EqSol: You were competing as a junior in AZ in 2007, in medals and hunters. When did your grand prix aspirations begin?
LT: Like most kids, I had big goals. I’ve always wanted to represent the USA in international competition. I competed in my first grand prix in Arizona when I was 16 (2006) at 1.40m. Luc was still new to me, I’d only had him for two months and it was my fourth show with him. In 2007 we went to the first week of the HITS Desert Circuit and ended up Champion in the High Juniors and 3rd in the Jr/Am Jumper Classic. We went back and competed on the HITS Arizona Circuit, did the grand prix classes and I qualified to ride for Zone 8 at NAYRC (Young Riders). He gives me a lot of confidence, I feel like I can jump anything when I am riding him. We get along perfectly, he’s so brave – he’ll do anything I ask him to. For as big he is – he’s very special.
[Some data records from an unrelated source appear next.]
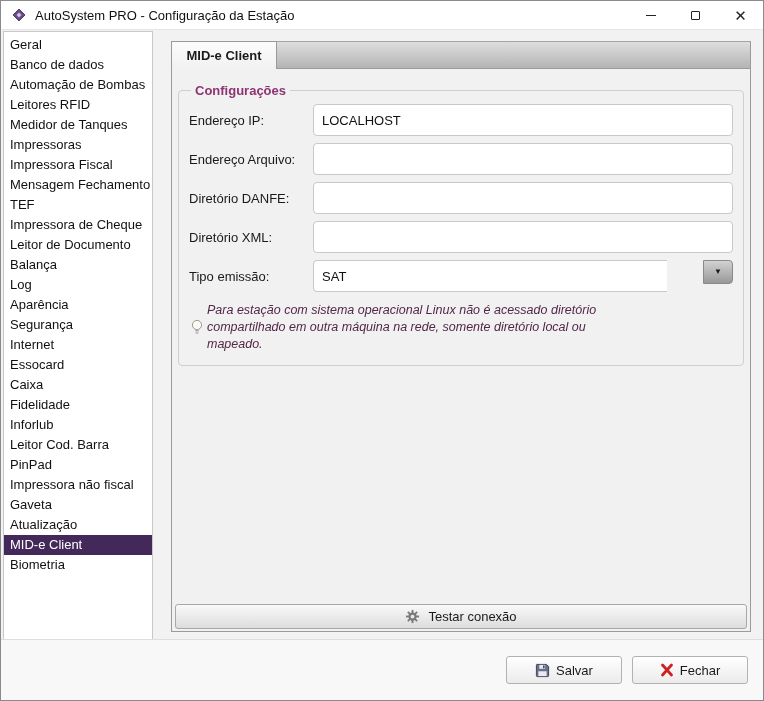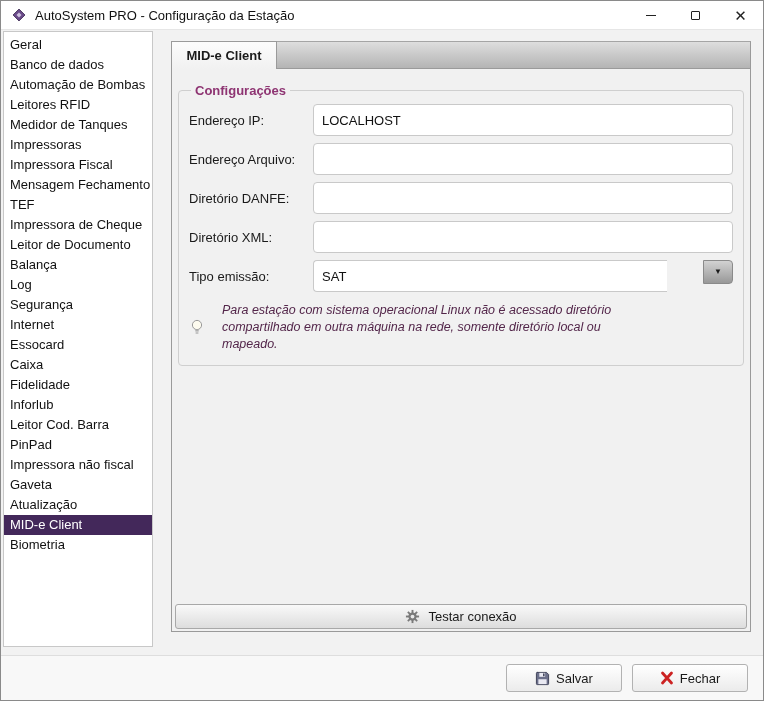"Aparência" div.sb-item { html: none -> <div>Aparência</div> }
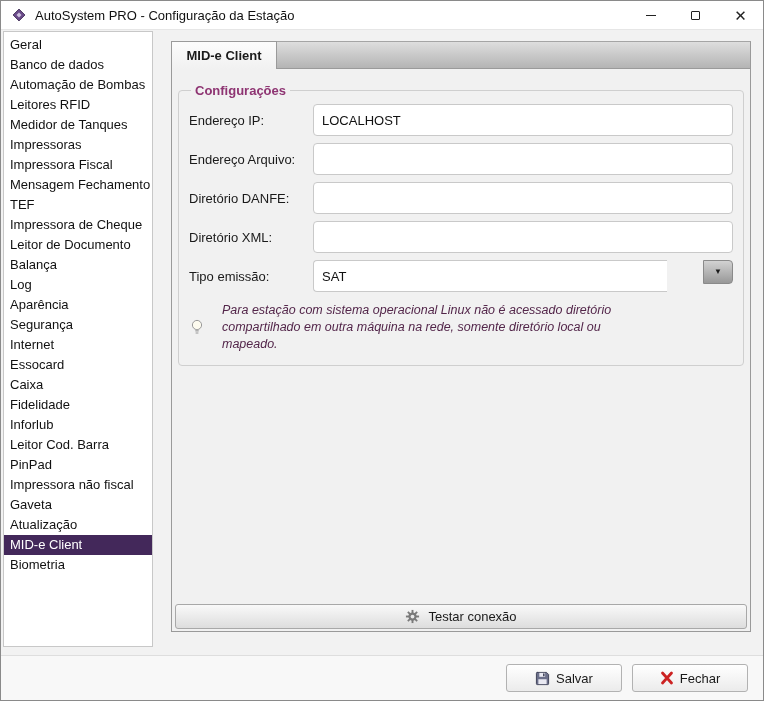"Para estação com sistema operacional" .note-row { gap: 19px -> 4px }
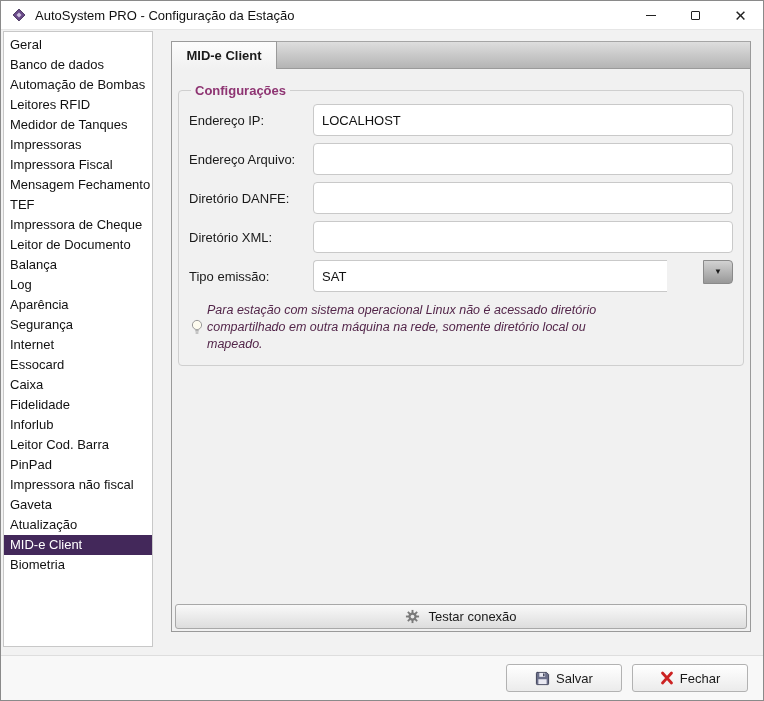"Salvar" .footer { height: 45px -> 61px }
He’s scopey and careful.

EqSol: The NAYJRC is always an interesting event. Tell us about Young Riders in 2007.
LT: Anthony D’Ambrosio did the courses. Guy McElvain was our Chef. He was great – very supportive. By far the toughest courses I’d ever ridden. The first day I had two rails and thought I had no chance. Then Friday I was the only one who managed to go double clear. That helped with my confidence. And on Sunday I was double clean again. I ended up winning a Silver Medal in the Individuals. It was a great experience.

EqSol: And how have things evolved since summer 2007?
LT: I briefly rode with Rudy Leone and had my first grand prix win with him at the 2008 Del Mar National. That was such a thrill! That show has an incredible atmosphere. But I wanted to be in southern California. Joie Gatlin has always been one of my role models as a rider, so I was very excited to move to Morley and Joie’s barn a year ago (July 2008). They are so professional and organized – the picture of how a show barn should be run. From the ground up – the vet, farrier – my horses couldn’t be better cared for. They work so hard – Joie wants the win as much for her clients as she does for herself. When she walks a course with me she is just as intense as if she walking for herself. I love that.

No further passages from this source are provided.